Pour reproduire parfaitement les couleurs de cette image, il ne suffirait que d'avoir les trois couleurs suivantes:
Le rose des roses de Castille Le vert du feuillage de ces roses Le sépia des branches où la sève abonde
On reconnaît la Vierge de l'Apocalypse:
"Un signe grandiose apparut au ciel: une femme. Le soleil l'enveloppe, la lune est sous ses pieds, et douze étoiles couronnent sa tête. Elle est enceinte...Elle reçut les deux ailes du grand aigle pour s'envoler au désert." (Apoc. 12, 1-14)
Étoffe de qualité inférieure La conservation des couleurs depuis 475 ans L'humidité de la région La vénération directe du public durant 116 ans, sans aucune protection
*Un orfèvre chargé de nettoyer le cadre de l'image en 1791 laisse tomber une goutte d'acide citrique sur l'image. Cet acide corrode le cuivre et l'acier. Mais l'image n'a pas été transpercée et les tâches de la réaction chimique s'efface peu à peu depuis ce temps...
*En 1921, durant les persécutions, on fait exploser une bombe dans la basilique pour se débarrasser de l'image. L'explosion détruisit le marbre de l'autel, mais la vitre protégeant l'image ne fut même pas fêlée.
Il est impossible de savoir avec quel matériau a été peint le tilma. Il ne s'agit d'un colorant ni minéral, ni végétal, ni animal, ni synthétique. Plus on s'éloigne de l'image, plus les détails sont clairs et plus elle parait grande. Par exemple, les étoiles de la robe se voient à peine lorsqu'on regarde l'image de près; de loin elles sont éblouissantes.
Même si les paupières de la Vierge sont baissées, ses yeux ne sont pas complètement fermés.
De nombreuses observations scientifiques au cours du XXe siècle nous ont permis de découvrir le reflet de la scène de l'apparition de l'image sur cette même image.
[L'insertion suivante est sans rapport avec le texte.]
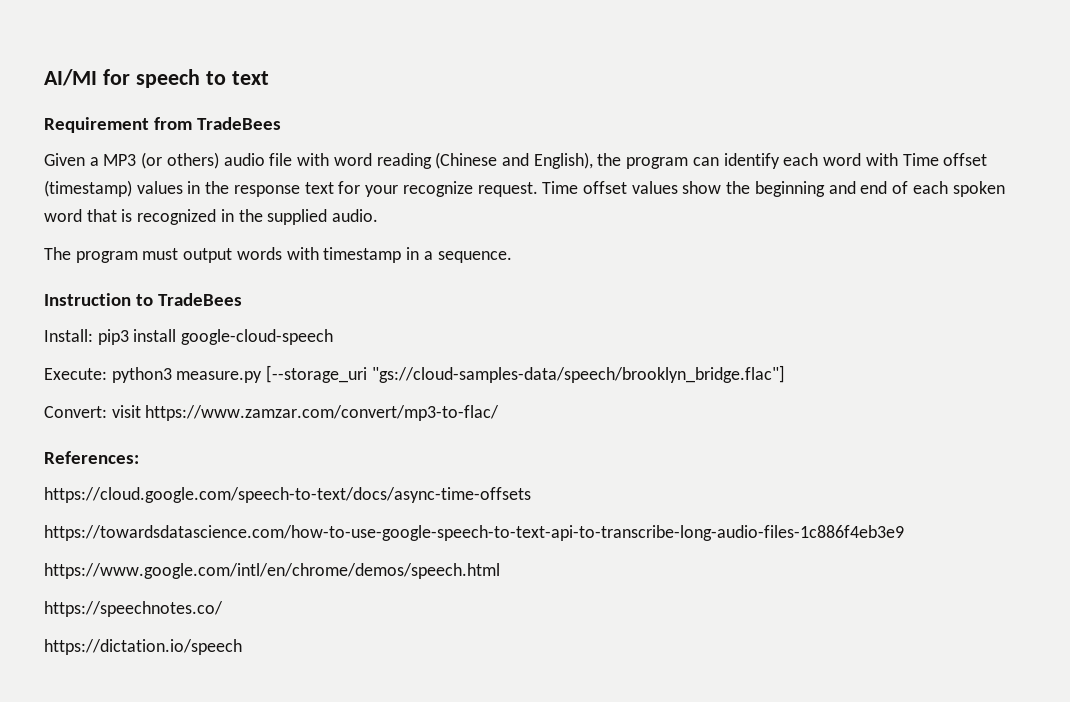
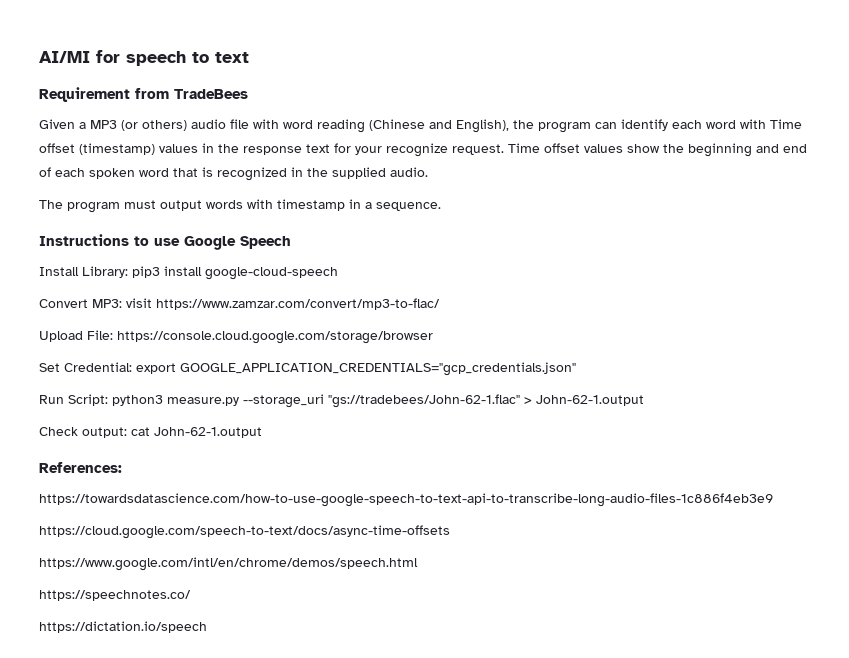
[44,293,243,306] [44,329,334,345] [44,365,785,383] [44,405,500,421] Instruction to TradeBees // Install: pip3 install google-cloud-speech // Execute: python3 measure.py [--storage_uri "gs://cloud-samples-data/speech/brooklyn_bridge.flac"] // Convert: visit https://www.zamzar.com/convert/mp3-to-flac/ -> [39,234,291,250] [39,266,338,280] [39,298,440,310] [39,330,433,344] [39,362,576,376] [39,394,644,408] [39,427,262,438] Instructions to use Google Speech // Install Library: pip3 install google-cloud-speech // Convert MP3: visit https://www.zamzar.com/convert/mp3-to-flac/ // Upload File: https://console.cloud.google.com/storage/browser // Set Credential: export GOOGLE_APPLICATION_CREDENTIALS="gcp_credentials.json" // Run Script: python3 measure.py --storage_uri "gs://tradebees/John-62-1.flac" > John-62-1.output // Check output: cat John-62-1.output
(139, 457) none -> [39,493,773,507] // https://towardsdatascience.com/how-to-use-google-speech-to-text-api-to-transcribe-long-audio-files-1c886f4eb3e9
[44,525,904,541] // https://towardsdatascience.com/how-to-use-google-speech-to-text-api-to-transcribe-long-audio-files-1c886f4eb3e9 -> (450, 532) none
Les reflets donnent une impression de profondeur qui était totalement impossible à peindre en 1531! Nul peintre n'aurait pu respecter les lois d'optique à la perfection. De plus, ces lois ne furent découvertes que trois siècles plus tard! Lorsqu'on projette un rayon lumineux de différentes façons dans l'un des yeux, celui-ci reflète la lumière exactement comme le ferait un œil physique...comme si l'œil imprimé était matériel! A l'œil nu, on aperçoit un même buste humain dans chacun des yeux. En agrandissant deux mille fois les yeux, on aperçoit 13 personnes très distinctement!
Il y a quelques années, les astronomes ont calculé la carte du ciel du solstice d'hiver du 12 décembre 1531, à 10h40, heure de Mexico. Puis, ils ont projeté cette carte sur le manteau bleu de la Vierge Marie. Les résultats sont miraculeux. Toutes les principales étoiles des constellations se superposent avec celles de son manteau.
Même chose avec la carte du Mexique. Lorsqu'on projette une carte topographique du Mexique central sur la robe de la Vierge, les montagnes, les rivières et les principaux lacs se juxtaposent avec les plis et les décorations de la robe!
Juan Diego meurt à 74 ans, un 9 décembre. Exactement 17 ans après la première apparition.
L'évêque de Mexico meurt à 73 ans, le 12 décembre de la même année. Exactement 17 ans après le miracle des roses et de l'apparition de l'image.
Juan Diego est canonisé le 30 Juillet 2002 par notre regretté pape Jean-Paul II.
Depuis l'apparition, cinq basiliques se sont succédées sur la colline de Tepeyac.
Le site accueille aujourd'hui 20 millions de pèlerins par an.
De nombreux sanctuaires et autels dans le monde sont dédiés à Notre-Dame de Guadalupe. Pensons à l'église construite à Rome en 1958 par les Légionnaires du Christ, suite à la demande de Pie XII.